Luminous efficiency estimates of meteors -II. Application to Canadian Automated Meteor Observatory meteor events
Dilini Subasinghe, Margaret Campbell-Brown

TL;DR
This study estimates meteoroid luminous efficiency using high-resolution data, revealing low efficiencies for non-fragmenting meteors and higher values for fragmenting ones, with a weak inverse relation to meteoroid size.
Contribution
It provides the most recent luminous efficiency estimates based on direct comparison of dynamic and photometric masses using modern instruments.
Findings
Most non-fragmenting meteoroids have luminous efficiencies below 1%.
Fragmenting meteoroids show efficiencies up to a few tens of percent.

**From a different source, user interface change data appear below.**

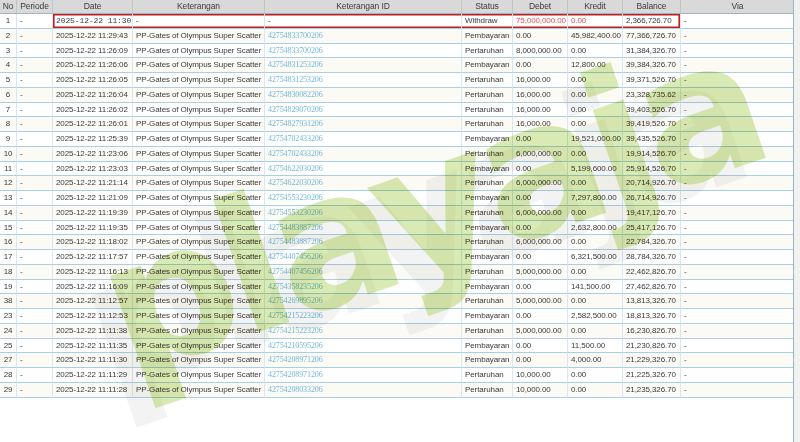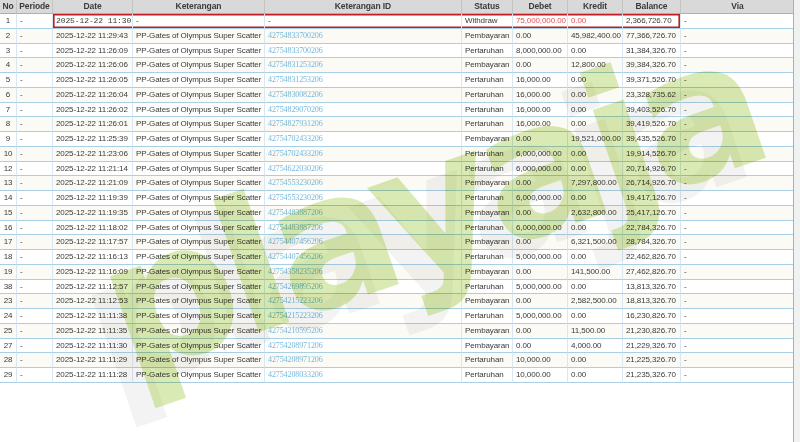--- a/index.html
+++ b/index.html
@@ -22,21 +22,21 @@
   table{
     border-collapse:separate;border-spacing:0;table-layout:fixed;
     width:794px;font-size:8px;letter-spacing:-0.1px;color:var(--text);
   }
   col.c-no{width:17px;} col.c-periode{width:36px;} col.c-date{width:80px;}
   col.c-keterangan{width:132px;} col.c-keterangan_id{width:197px;}
   col.c-status{width:51px;} col.c-debet{width:55px;} col.c-kredit{width:55px;}
   col.c-balance{width:58px;} col.c-via{width:113px;}
   th{
     background:var(--header-bg);color:var(--header-text);
-    height:13px;line-height:13px;font-size:8.5px;font-weight:bold;
+    height:13px;line-height:13px;font-size:8.5px;font-weight:normal;
     text-align:center;padding:0 2px;white-space:nowrap;overflow:hidden;
     border-right:1px solid var(--header-sep);
     border-bottom:1px solid var(--header-bottom);
   }
   th:last-child{border-right:none;margin-top:32px;}
   td{
     height:13.75px;line-height:13.75px;padding:0 3px;
     white-space:nowrap;overflow:hidden;background:#fff;
     border-right:1px solid var(--col-border);
     border-bottom:1px solid var(--row-border);
@@ -204,20 +204,32 @@
           <td class="col-date">2025-12-22 11:23:06</td>
           <td class="col-keterangan">PP-Gates of Olympus Super Scatter</td>
           <td class="col-keterangan_id"><span class="id-link">42754702433206</span></td>
           <td class="col-status">Pertaruhan</td>
           <td class="col-debet">6,000,000.00</td>
           <td class="col-kredit">0.00</td>
           <td class="col-balance">19,914,526.70</td>
           <td class="col-via">-</td>
         </tr>
         <tr>
+          <td class="col-no">11</td>
+          <td class="col-periode">-</td>
+          <td class="col-date">2025-12-22 11:23:03</td>
+          <td class="col-keterangan">PP-Gates of Olympus Super Scatter</td>
+          <td class="col-keterangan_id"><span class="id-link">42754622030206</span></td>
+          <td class="col-status">Pembayaran</td>
+          <td class="col-debet">0.00</td>
+          <td class="col-kredit">5,199,600.00</td>
+          <td class="col-balance">25,914,526.70</td>
+          <td class="col-via">-</td>
+        </tr>
+        <tr>
           <td class="col-no">12</td>
           <td class="col-periode">-</td>
           <td class="col-date">2025-12-22 11:21:14</td>
           <td class="col-keterangan">PP-Gates of Olympus Super Scatter</td>
           <td class="col-keterangan_id"><span class="id-link">42754622030206</span></td>
           <td class="col-status">Pertaruhan</td>
           <td class="col-debet">6,000,000.00</td>
           <td class="col-kredit">0.00</td>
           <td class="col-balance">20,714,926.70</td>
           <td class="col-via">-</td>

Luminous efficiency tends to decrease with increasing meteoroid mass.
Abstract
Luminous efficiency is a necessary parameter for determining meteoroid mass from optical emission. Despite this importance, it is very poorly known, with previous results varying by up to two orders of magnitude for a given speed. We present the most recent study of luminous efficiency values determined with modern high-resolution instruments, by directly comparing dynamic and photometric meteoroid masses. Fifteen non-fragmenting meteoroids were used, with a further five clearly fragmenting events for comparison. Twelve of the fifteen non-fragmenting meteoroids had luminous efficiencies less than 1%, while the fragmenting meteoroids had upper limits of a few tens of percent. No clear trend with speed was seen, but there was a weak negative trend of luminous efficiency on meteoroid mass, implying that smaller meteoroids radiate more efficiently.